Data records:
---------------

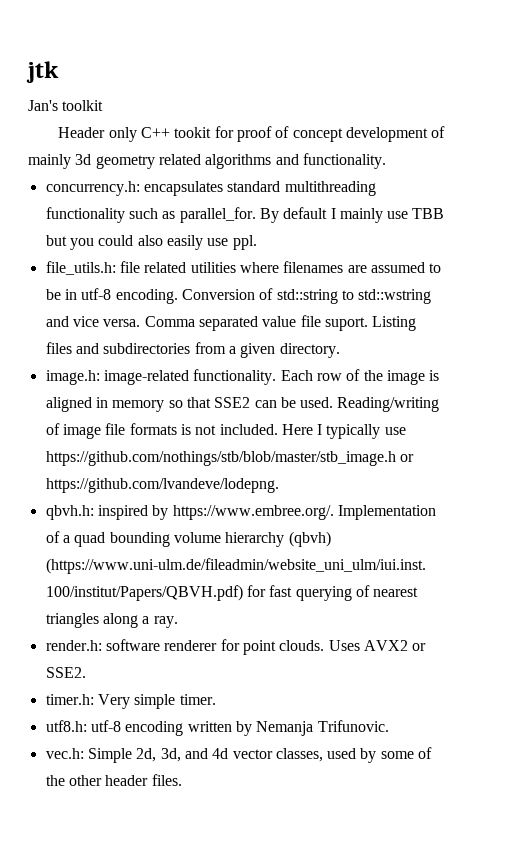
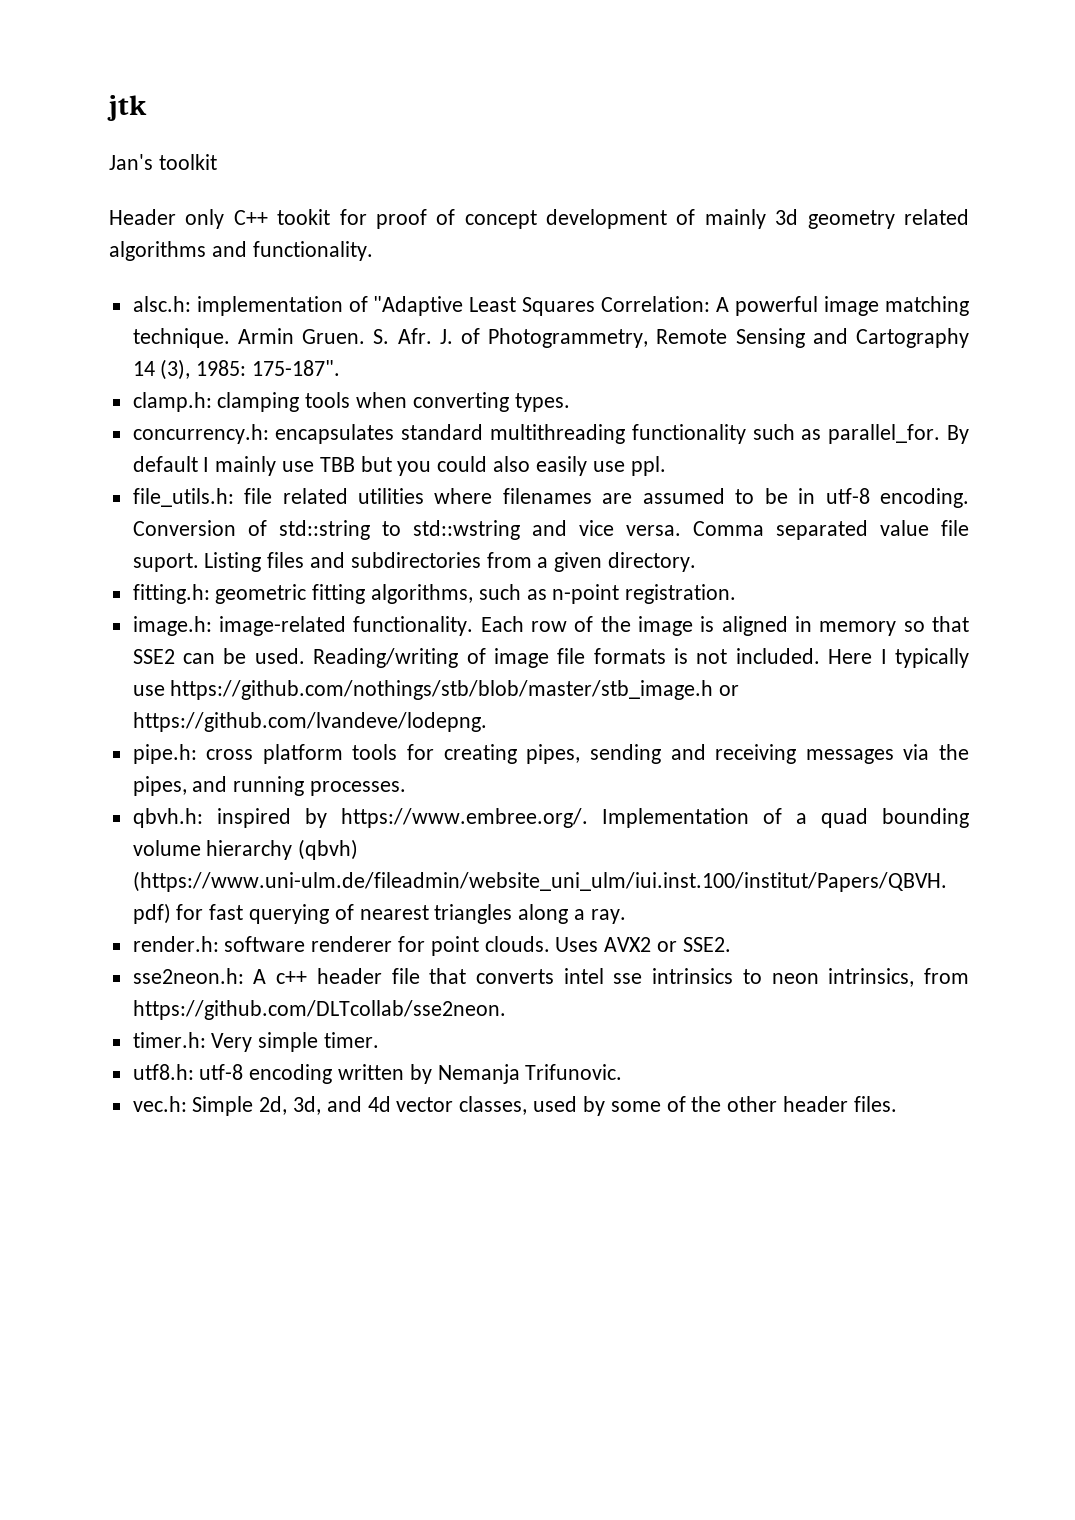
(386, 161) none -> [132,296,969,316] [132,328,969,348] [132,359,341,380] [132,392,570,412] // alsc.h: implementation of "Adaptive Least Squares Correlation: A powerful image matching technique. Armin Gruen. S. Afr. J. of Photogrammetry, Remote Sensing and Cartography 14 (3), 1985: 175-187". // clamp.h: clamping tools when converting types.
(340, 350) none -> [132,584,737,604] // fitting.h: geometric fitting algorithms, such as n-point registration.
(279, 485) none -> [132,744,969,764] [132,776,407,796] // pipe.h: cross platform tools for creating pipes, sending and receiving messages via the pipes, and running processes.
(86, 672) none -> [132,968,969,987] [132,1000,506,1020] // sse2neon.h: A c++ header file that converts intel sse intrinsics to neon intrinsics, from https://github.com/DLTcollab/sse2neon.

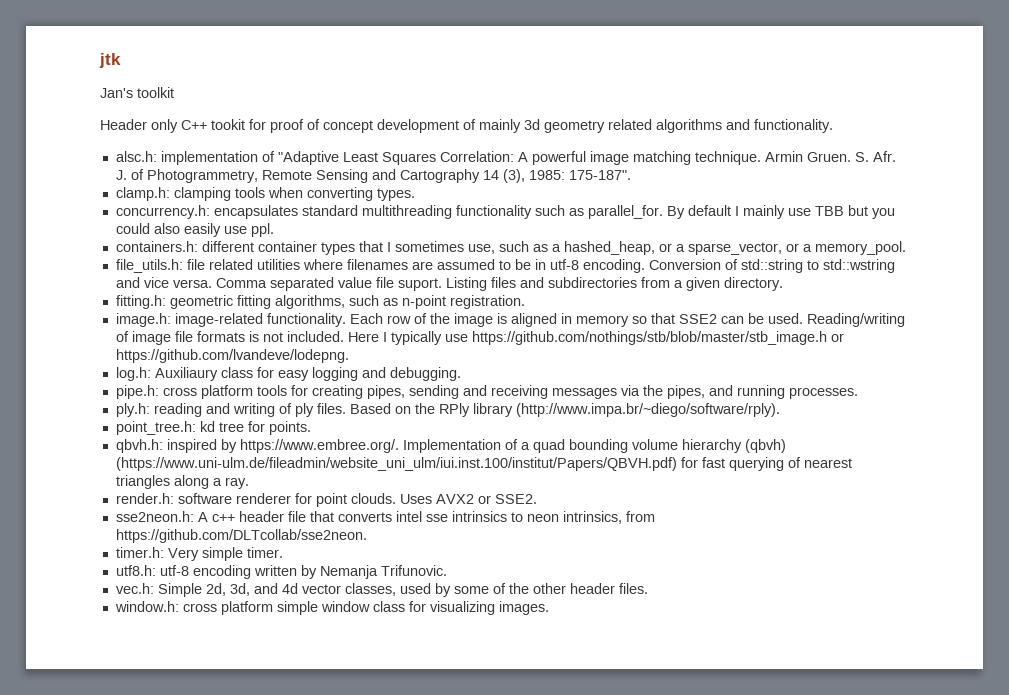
(666, 466) none -> [115,241,906,255] // containers.h: different container types that I sometimes use, such as a hashed_heap, or a sparse_vector, or a memory_pool.
(487, 722) none -> [115,367,461,381] // log.h: Auxiliaury class for easy logging and debugging.
(407, 788) none -> [115,403,780,417] [115,421,311,435] // ply.h: reading and writing of ply files. Based on the RPly library (http://www.impa.br/~diego/software/rply). // point_tree.h: kd tree for points.
(897, 1104) none -> [114,601,549,615] // window.h: cross platform simple window class for visualizing images.

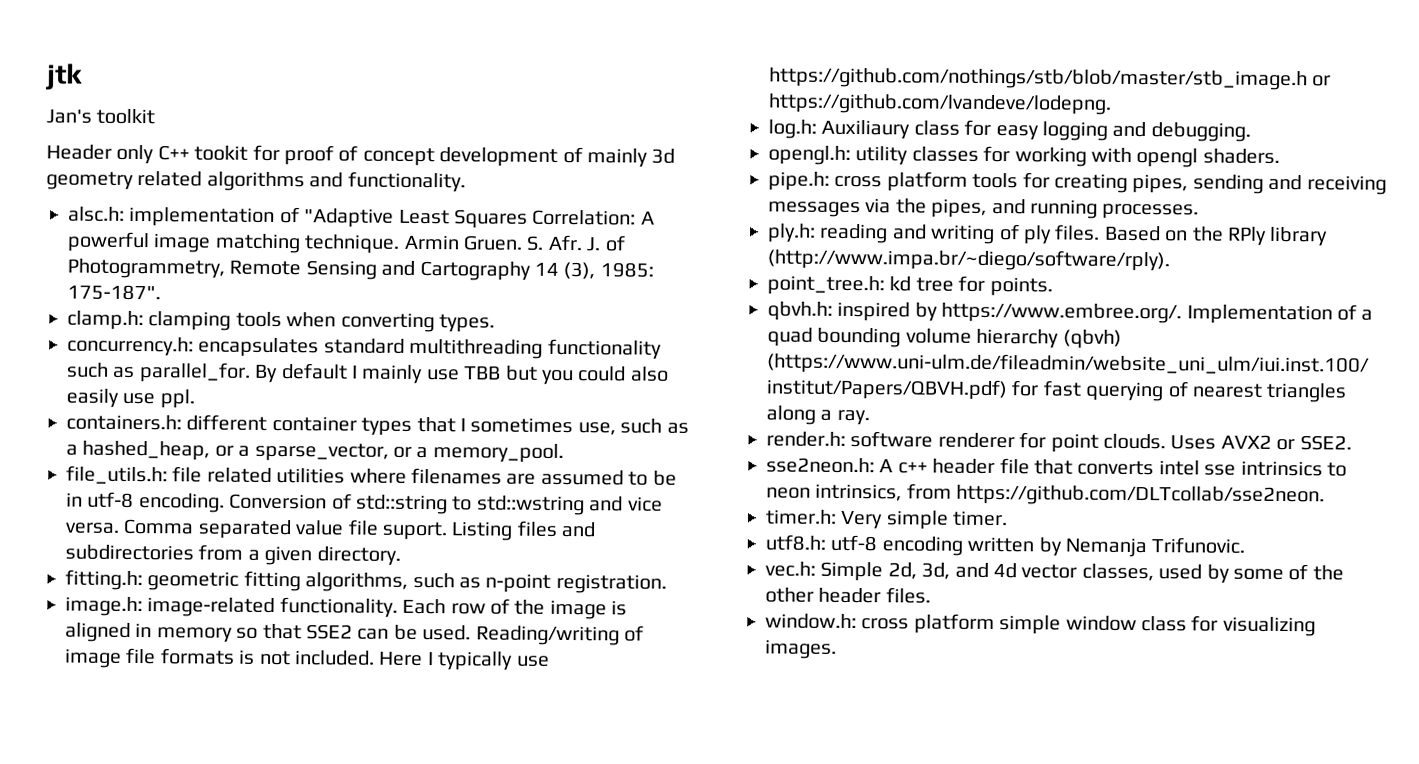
(461, 374) none -> [768,145,1280,168] // opengl.h: utility classes for working with opengl shaders.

---------------

Exercise description:
Look above for the line with "(86, 672) none" and the line with "(487, 722) none". Give again exactly those two lines and all lines between them, pictures excluded.

Problem solution:
(86, 672) none -> [132,968,969,987] [132,1000,506,1020] // sse2neon.h: A c++ header file that converts intel sse intrinsics to neon intrinsics, from https://github.com/DLTcollab/sse2neon.

(666, 466) none -> [115,241,906,255] // containers.h: different container types that I sometimes use, such as a hashed_heap, or a sparse_vector, or a memory_pool.
(487, 722) none -> [115,367,461,381] // log.h: Auxiliaury class for easy logging and debugging.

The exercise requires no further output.